Red Hibiscus Flower Tea

Sanadheera et al. reviewed red H. rosa-sinensis flower tea, suggesting it may offer antihyperglycemic benefits, though further human studies are needed for confirmation [43]. H. rosa-sinensis shows promise as a complementary antidiabetic agent, with antioxidant, anti-inflammatory, and β-cell restorative properties. Further clinical validation is required.

5.8 Cardioprotective Activity of Hibiscus rosa-sinensis

Hibiscus rosa-sinensis demonstrates cardioprotective effects, particularly against oxidative damage in myocardial ischemia-reperfusion injury, primarily through enhancing antioxidant defenses and modulating lipid peroxidation.

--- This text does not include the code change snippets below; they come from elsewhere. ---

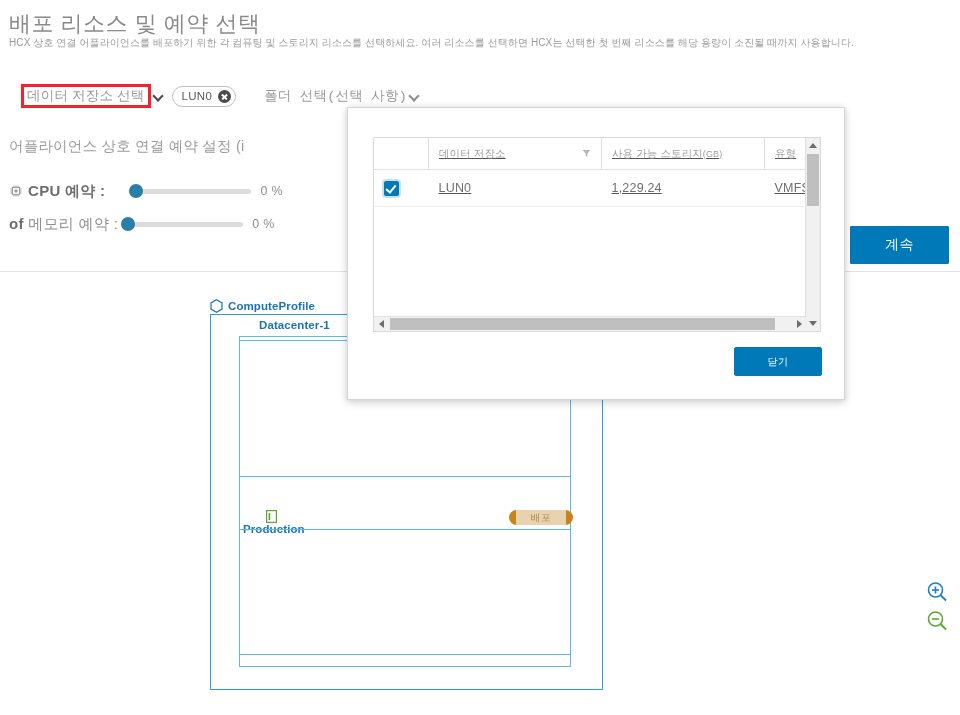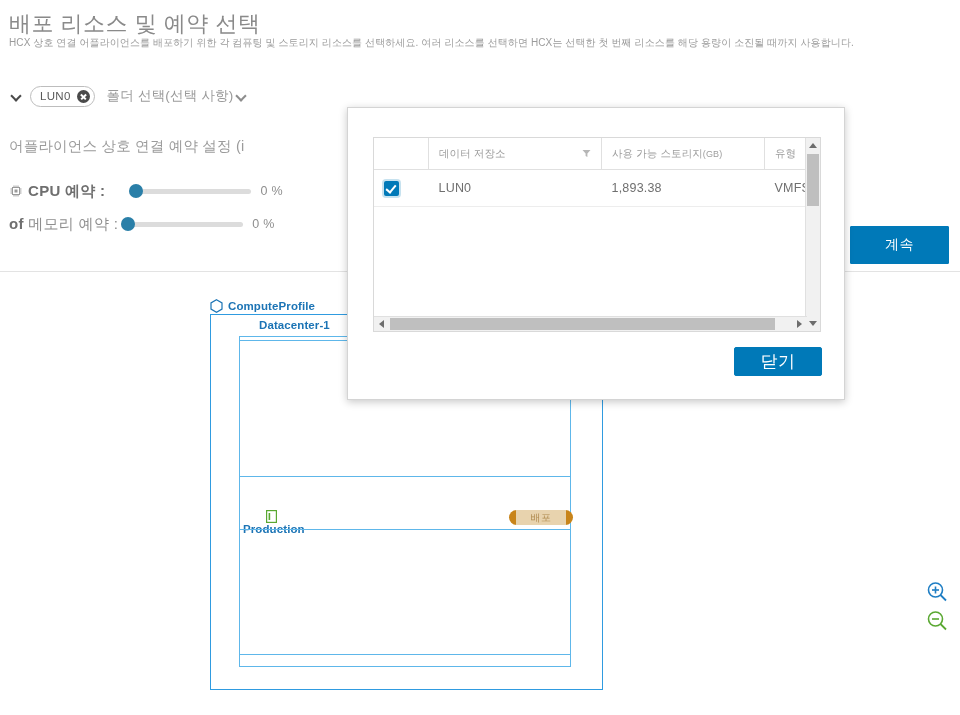--- a/index.html
+++ b/index.html
@@ -519,6 +519,7 @@
 
 
   <div class="sel-group">
+    <span class="sel-label highlight">데이터 저장소 선택</span>
     <span class="chev"></span>
     <span class="chip" id="chip-lun0">
       <span>LUN0</span>

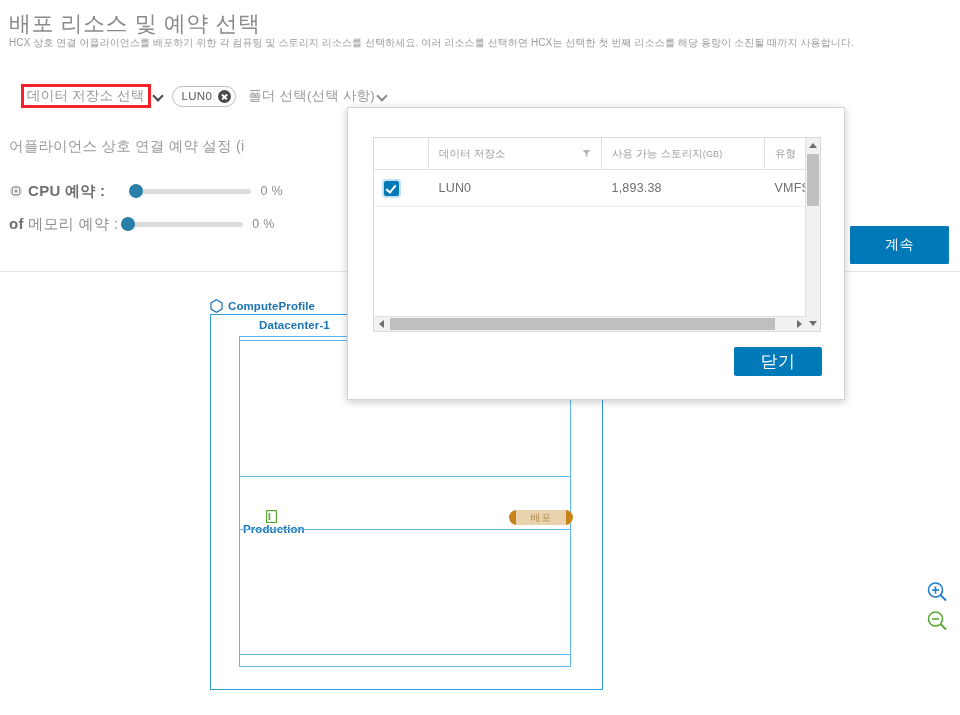--- a/index.html
+++ b/index.html
@@ -138,7 +138,7 @@
   #label-resource { position: relative; z-index: 2; }
 
   #chip-lun0 { margin-left: 6px; }
-  #label-folder { margin-left: 12px; }
+  #label-folder { margin-left: 28px; font-family: Liberation Mono, monospace; }
 
   
   #reservation-title {

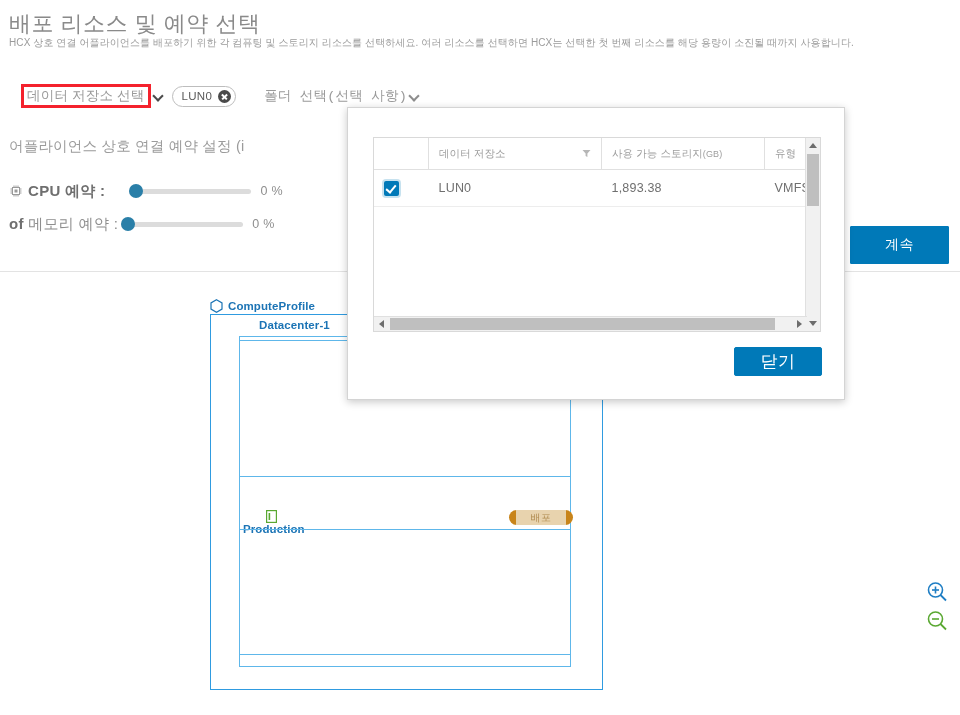--- a/index.html
+++ b/index.html
@@ -375,6 +375,7 @@
     width: 433px;
     table-layout: fixed;
     font-size: 11.5px;
+    text-decoration: underline;
   }
   table.ds-table th {
     font-weight: 400;

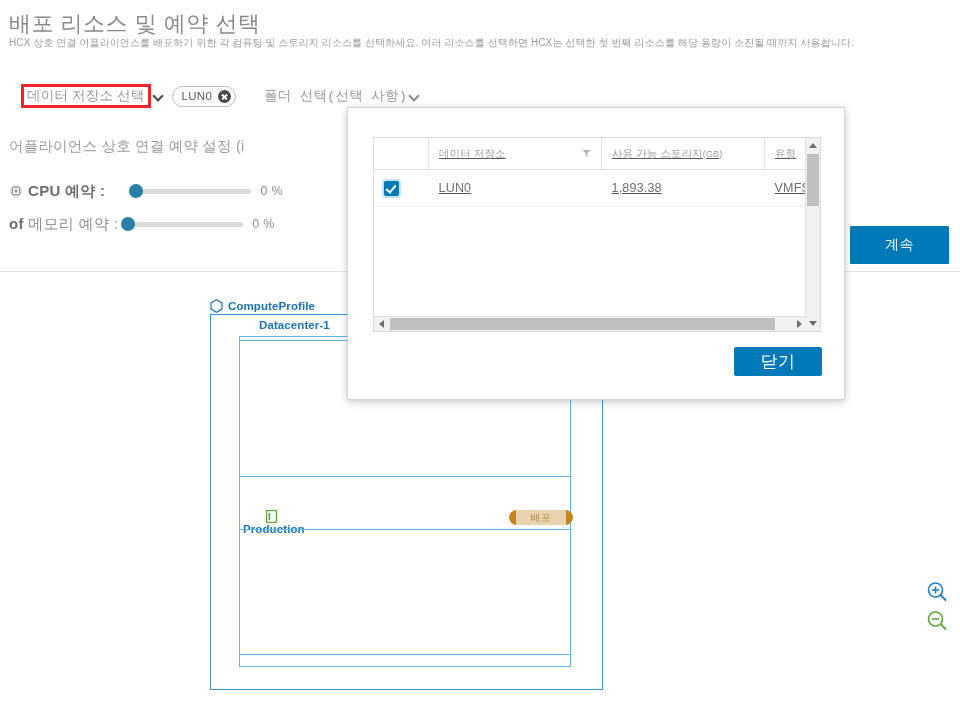--- a/index.html
+++ b/index.html
@@ -663,7 +663,7 @@
             <span class="checkbox"></span>
           </td>
           <td>LUN0</td>
-          <td>1,893.38</td>
+          <td>1,229.24</td>
           <td>VMFS</td>
         </tr>
       </tbody>

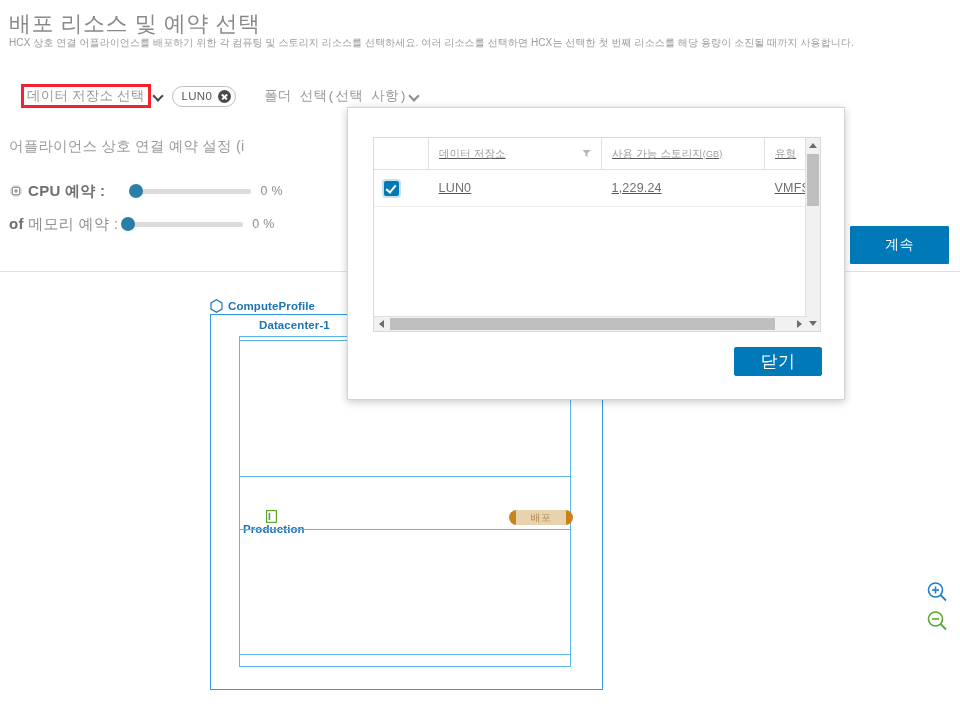--- a/index.html
+++ b/index.html
@@ -502,7 +502,7 @@
     background: #0079b8;
     border: 1px solid #0079b8;
     color: #ffffff;
-    font-size: 17px;
+    font-size: 10px;
     font-family: inherit;
     letter-spacing: 0.5px;
     cursor: pointer;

Antioxidant Effects in Myocardial Infarction

Gauthaman et al. studied the effect of H. rosa-sinensis flower powder in isoproterenol-induced myocardial infarction in rats. Chronic administration (125, 250, and 500 mg/kg for 4 weeks) significantly increased antioxidant enzymes (SOD, catalase, GSH) and reduced lipid peroxidation markers (TBARS), with the 250 mg/kg dose offering the most protection, preserving myocardial structure and mitigating reperfusion damage [45,46].

Angiogenic Effects

Sharma et al. observed that H. rosa-sinensis flower extract induced dose-dependent neovascularization in the chick chorioallantoic membrane model, suggesting its potential in promoting vascular regeneration for myocardial recovery [47]. H. rosa-sinensis provides cardioprotection through antioxidant enhancement and angiogenesis, supporting its potential as a therapeutic agent in ischemic heart conditions.

6. Mechanisms of Action

6.1 Antimicrobial and Neurological Mechanisms

Hibiscus rosa-sinensis demonstrates antibacterial activity through urease inhibition, biofilm disruption, and morphological interference in Helicobacter pylori, impeding its colonization and viability[48]. Methanolic root extracts exhibit CNS depressant, anxiolytic, analgesic, and antipsychotic effects, likely via modulation of GABAergic, serotonergic, and dopaminergic systems[50].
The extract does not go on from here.